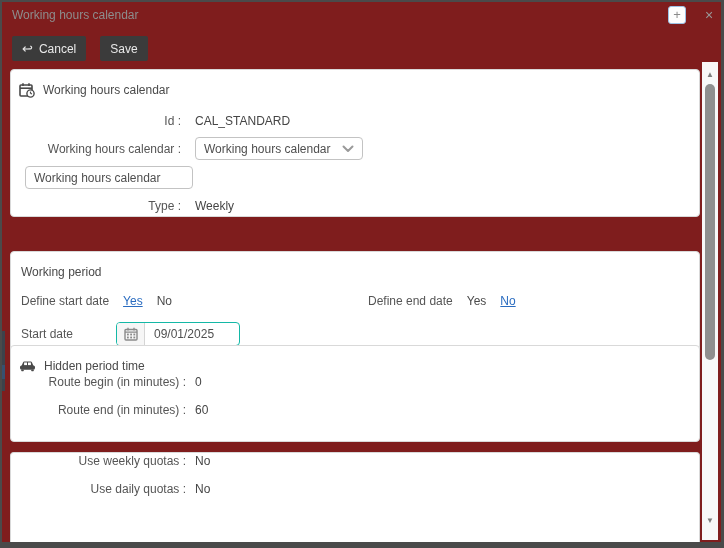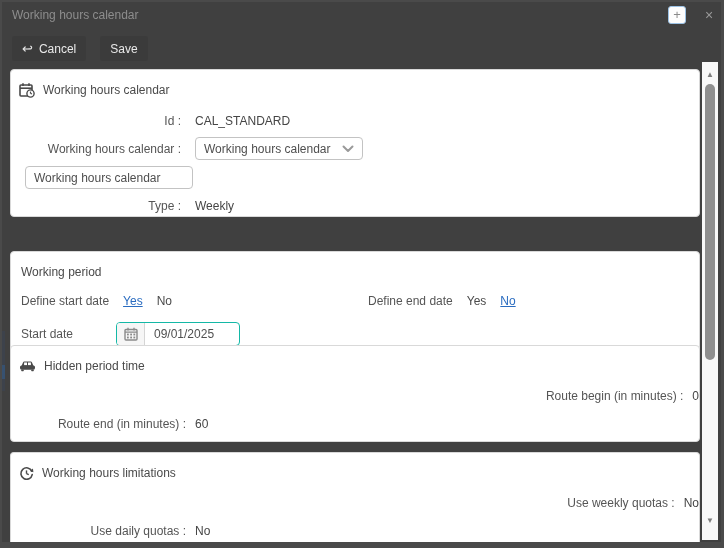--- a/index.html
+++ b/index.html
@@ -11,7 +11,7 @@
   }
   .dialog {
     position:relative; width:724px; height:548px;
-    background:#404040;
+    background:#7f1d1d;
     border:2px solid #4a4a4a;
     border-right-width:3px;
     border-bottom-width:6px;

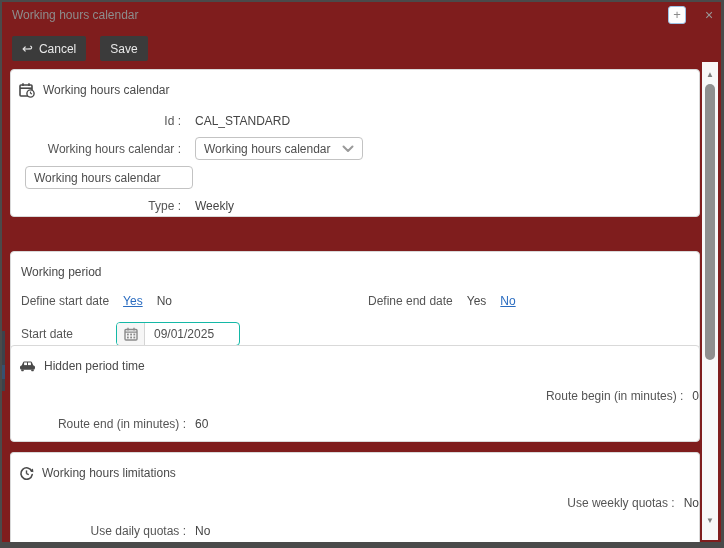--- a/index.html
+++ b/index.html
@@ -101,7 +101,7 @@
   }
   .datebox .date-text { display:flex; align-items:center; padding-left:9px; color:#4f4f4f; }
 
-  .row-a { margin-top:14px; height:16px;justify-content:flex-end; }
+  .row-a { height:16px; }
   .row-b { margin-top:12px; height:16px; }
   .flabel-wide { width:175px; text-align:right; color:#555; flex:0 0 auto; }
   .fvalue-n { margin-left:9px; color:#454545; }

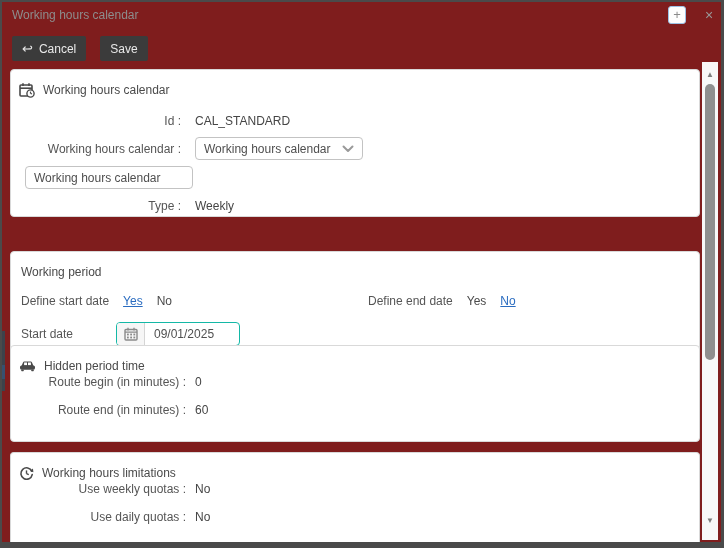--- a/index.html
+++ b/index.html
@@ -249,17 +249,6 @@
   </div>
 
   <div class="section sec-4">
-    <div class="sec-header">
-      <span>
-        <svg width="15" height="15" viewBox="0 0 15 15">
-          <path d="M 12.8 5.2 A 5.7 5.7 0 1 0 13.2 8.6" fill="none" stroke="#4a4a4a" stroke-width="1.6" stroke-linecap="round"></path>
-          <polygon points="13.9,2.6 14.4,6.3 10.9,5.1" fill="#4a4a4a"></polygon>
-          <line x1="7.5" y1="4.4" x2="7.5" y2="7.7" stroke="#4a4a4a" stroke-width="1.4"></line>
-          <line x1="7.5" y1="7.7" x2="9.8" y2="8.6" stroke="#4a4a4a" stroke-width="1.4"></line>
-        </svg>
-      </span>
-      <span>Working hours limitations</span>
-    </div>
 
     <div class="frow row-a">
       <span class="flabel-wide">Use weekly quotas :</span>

#####

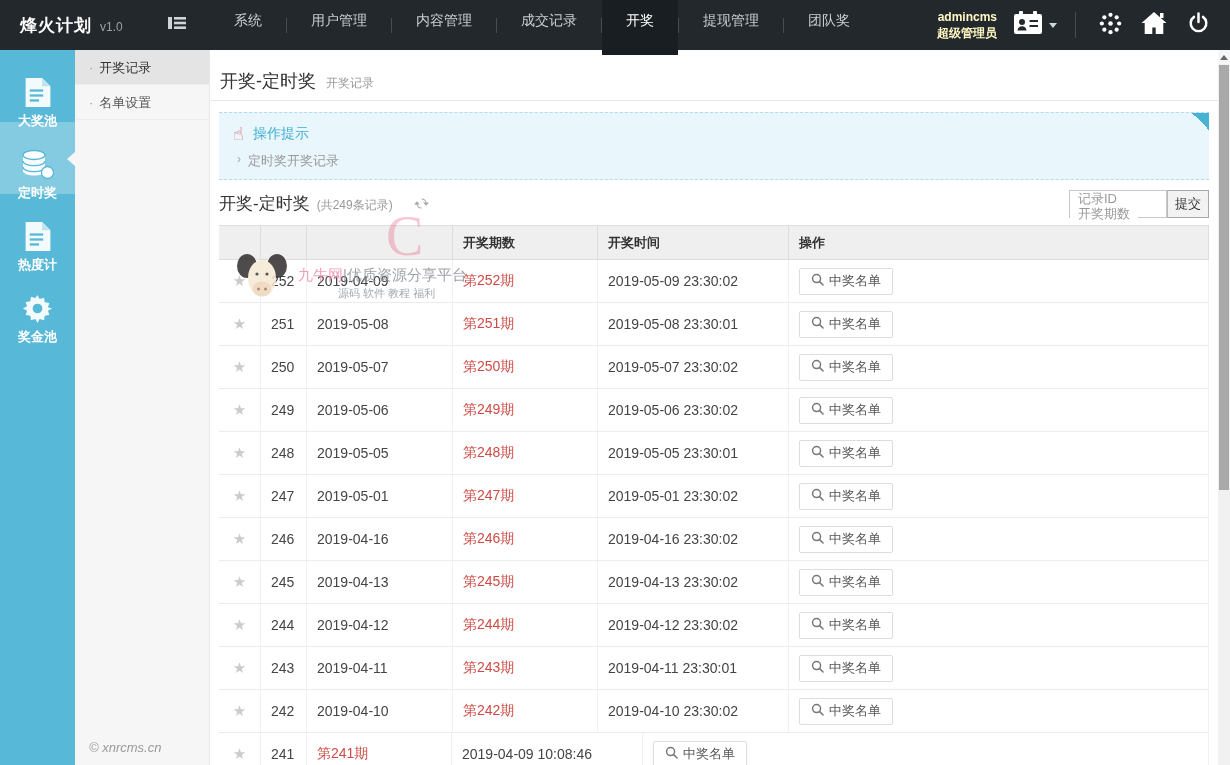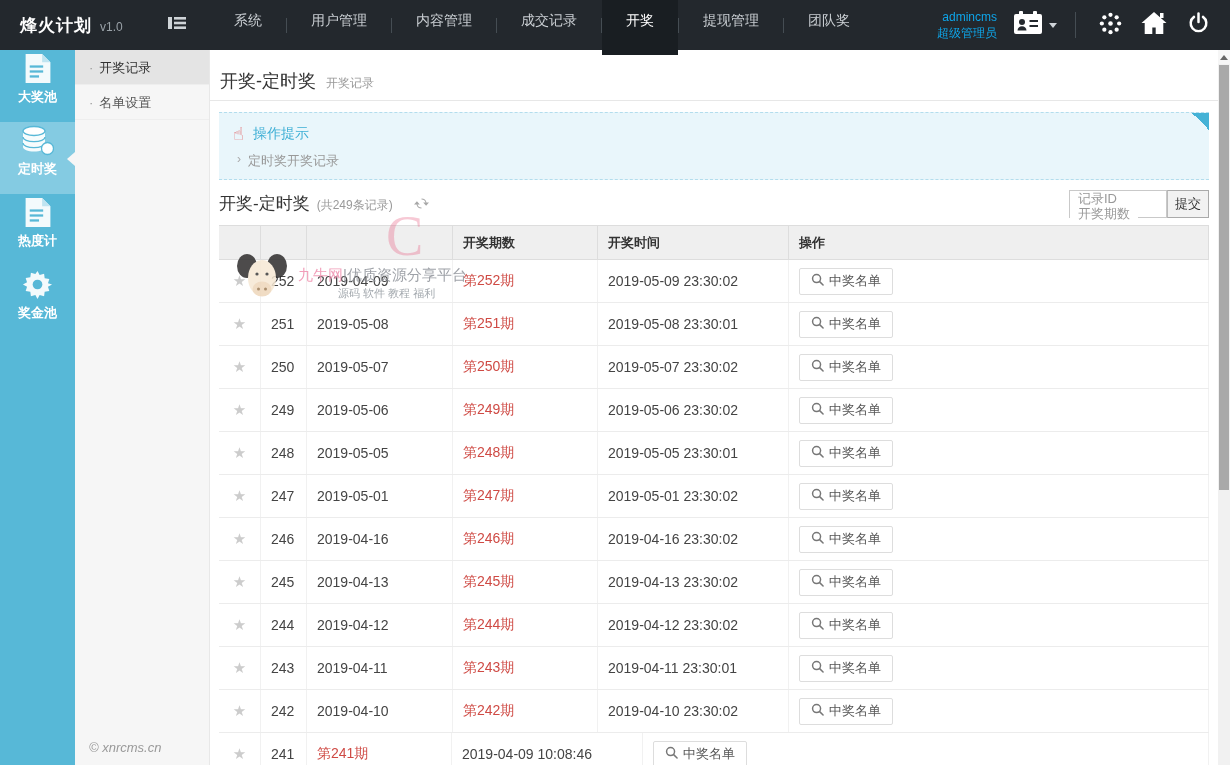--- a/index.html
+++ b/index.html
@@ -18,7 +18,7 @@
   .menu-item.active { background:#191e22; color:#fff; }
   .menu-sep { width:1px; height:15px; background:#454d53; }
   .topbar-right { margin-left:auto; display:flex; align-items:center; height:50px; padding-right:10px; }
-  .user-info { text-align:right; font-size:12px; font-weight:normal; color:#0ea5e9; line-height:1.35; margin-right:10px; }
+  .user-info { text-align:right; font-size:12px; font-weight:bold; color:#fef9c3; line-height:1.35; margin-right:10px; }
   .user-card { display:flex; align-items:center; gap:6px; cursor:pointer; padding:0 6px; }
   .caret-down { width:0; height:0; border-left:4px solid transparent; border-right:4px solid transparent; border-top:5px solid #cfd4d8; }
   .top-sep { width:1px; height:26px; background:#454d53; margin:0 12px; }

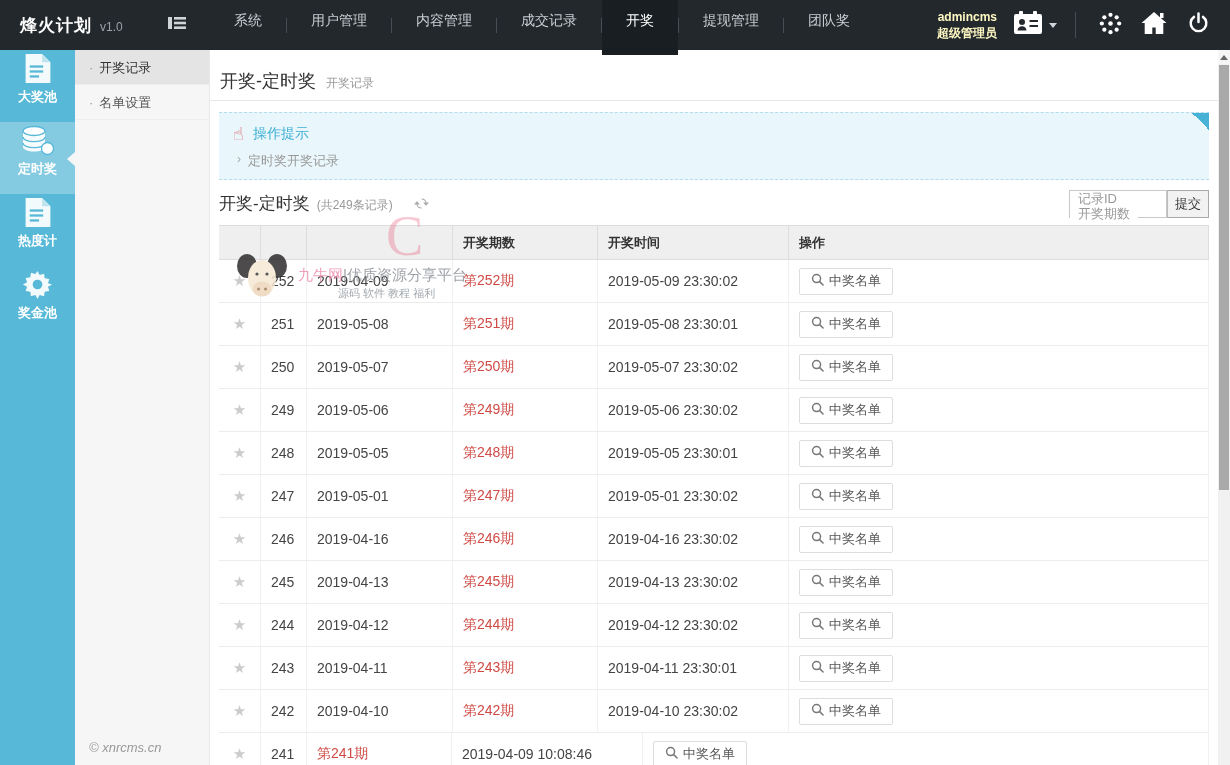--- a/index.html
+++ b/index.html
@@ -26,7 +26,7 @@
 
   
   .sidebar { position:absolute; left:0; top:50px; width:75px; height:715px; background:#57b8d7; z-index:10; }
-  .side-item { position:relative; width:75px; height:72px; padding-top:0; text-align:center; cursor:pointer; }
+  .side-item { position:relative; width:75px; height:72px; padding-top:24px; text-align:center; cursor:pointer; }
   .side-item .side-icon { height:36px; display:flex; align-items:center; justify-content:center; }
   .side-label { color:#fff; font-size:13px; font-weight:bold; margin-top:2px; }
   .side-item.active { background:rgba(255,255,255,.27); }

#####

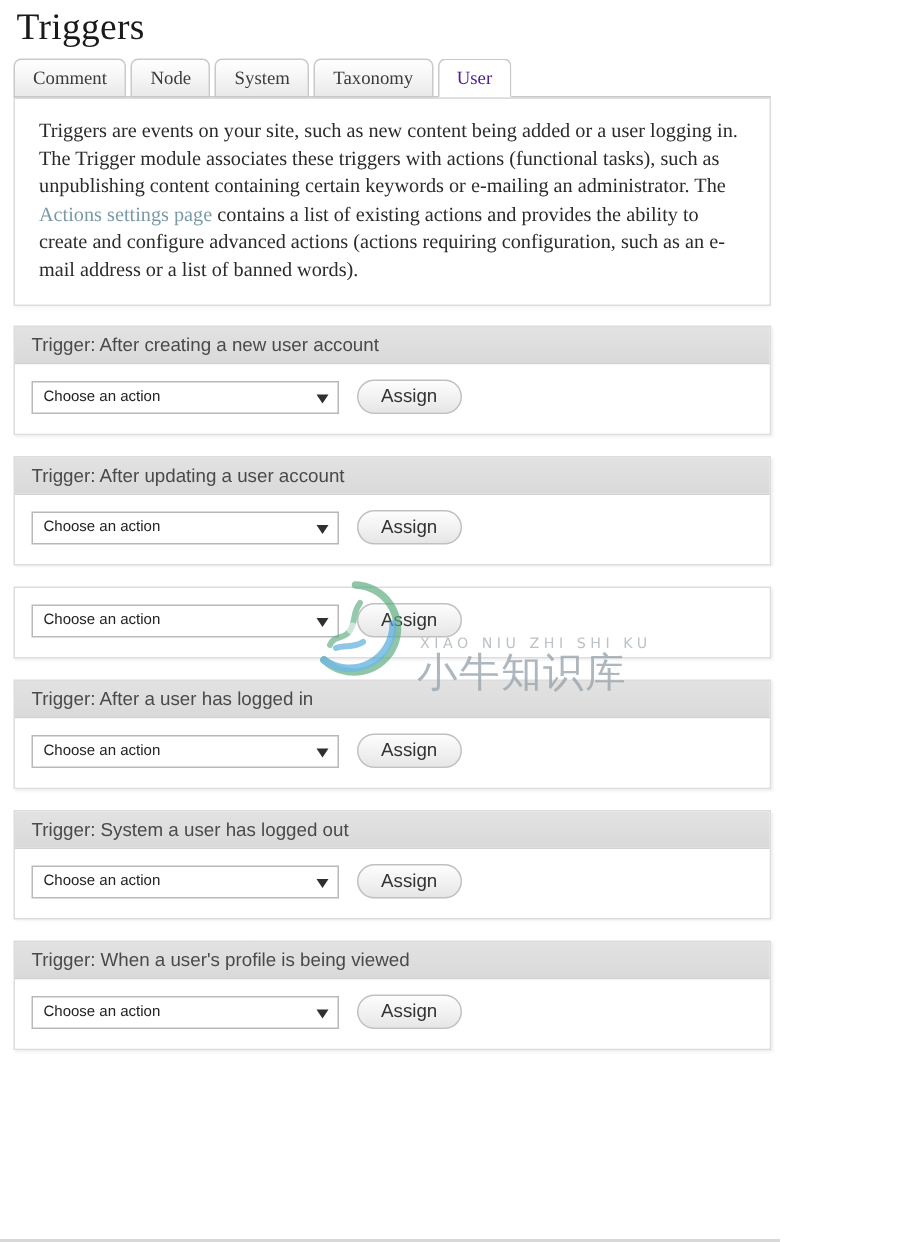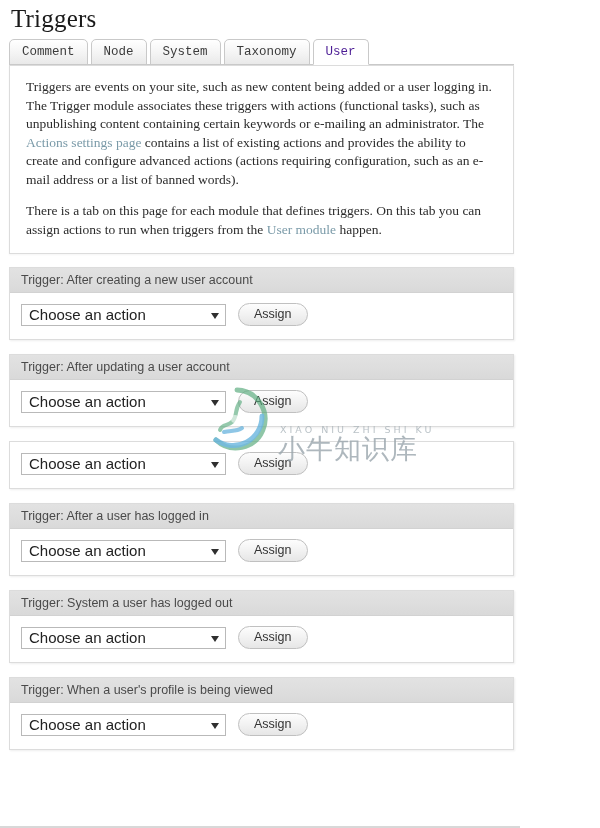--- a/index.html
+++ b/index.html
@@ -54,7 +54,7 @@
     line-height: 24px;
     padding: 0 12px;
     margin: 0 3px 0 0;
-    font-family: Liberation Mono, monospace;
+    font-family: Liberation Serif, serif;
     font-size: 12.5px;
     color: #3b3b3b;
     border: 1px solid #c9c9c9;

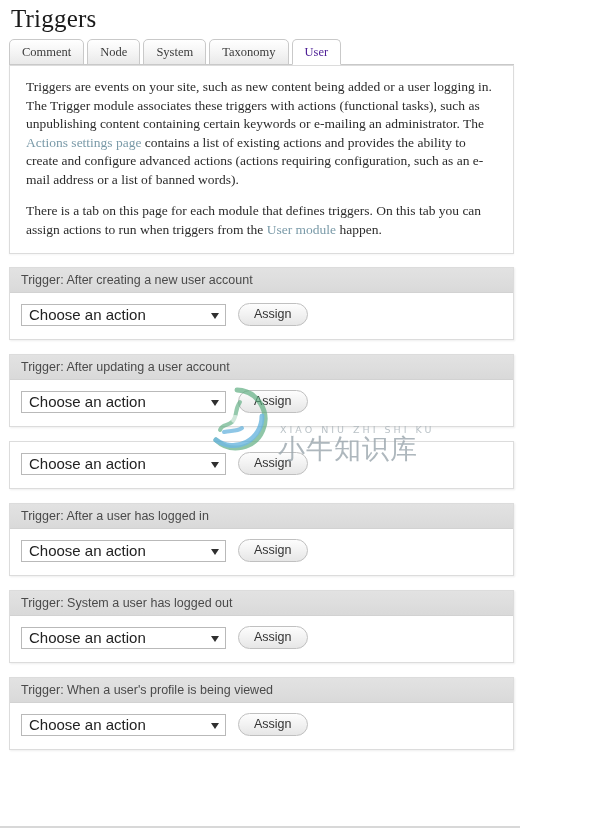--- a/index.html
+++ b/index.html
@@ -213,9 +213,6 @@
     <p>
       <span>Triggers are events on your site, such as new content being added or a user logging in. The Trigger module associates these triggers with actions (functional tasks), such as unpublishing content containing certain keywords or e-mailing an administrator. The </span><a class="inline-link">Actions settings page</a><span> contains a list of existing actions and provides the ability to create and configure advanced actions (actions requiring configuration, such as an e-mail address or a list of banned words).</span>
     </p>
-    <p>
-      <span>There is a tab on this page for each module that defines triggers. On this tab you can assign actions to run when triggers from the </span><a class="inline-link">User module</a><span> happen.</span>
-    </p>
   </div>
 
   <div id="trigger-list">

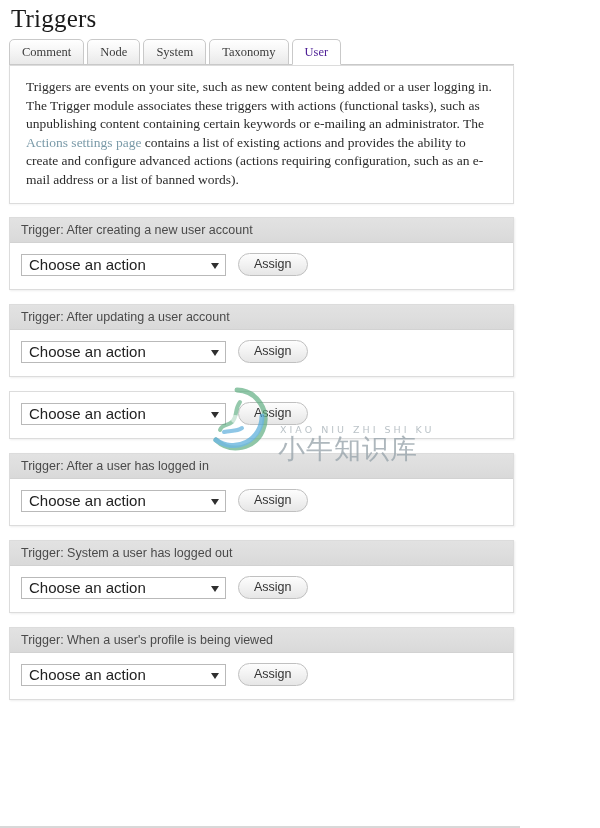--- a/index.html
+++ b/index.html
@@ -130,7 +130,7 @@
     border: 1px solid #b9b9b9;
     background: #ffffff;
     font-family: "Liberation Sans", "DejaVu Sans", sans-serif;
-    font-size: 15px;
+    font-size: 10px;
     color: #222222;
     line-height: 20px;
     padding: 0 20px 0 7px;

#####

Exercise aim
Among the entries above, take the line with "margin-left:auto; display:flex; align-items:center;", the line with "-26,7 +26,7 @@", and all the lines between them, and restate them word for word without pictures.

Your solution
   .topbar-right { margin-left:auto; display:flex; align-items:center; height:50px; padding-right:10px; }
-  .user-info { text-align:right; font-size:12px; font-weight:normal; color:#0ea5e9; line-height:1.35; margin-right:10px; }
+  .user-info { text-align:right; font-size:12px; font-weight:bold; color:#fef9c3; line-height:1.35; margin-right:10px; }
   .user-card { display:flex; align-items:center; gap:6px; cursor:pointer; padding:0 6px; }
   .caret-down { width:0; height:0; border-left:4px solid transparent; border-right:4px solid transparent; border-top:5px solid #cfd4d8; }
   .top-sep { width:1px; height:26px; background:#454d53; margin:0 12px; }

--- a/index.html
+++ b/index.html
@@ -26,7 +26,7 @@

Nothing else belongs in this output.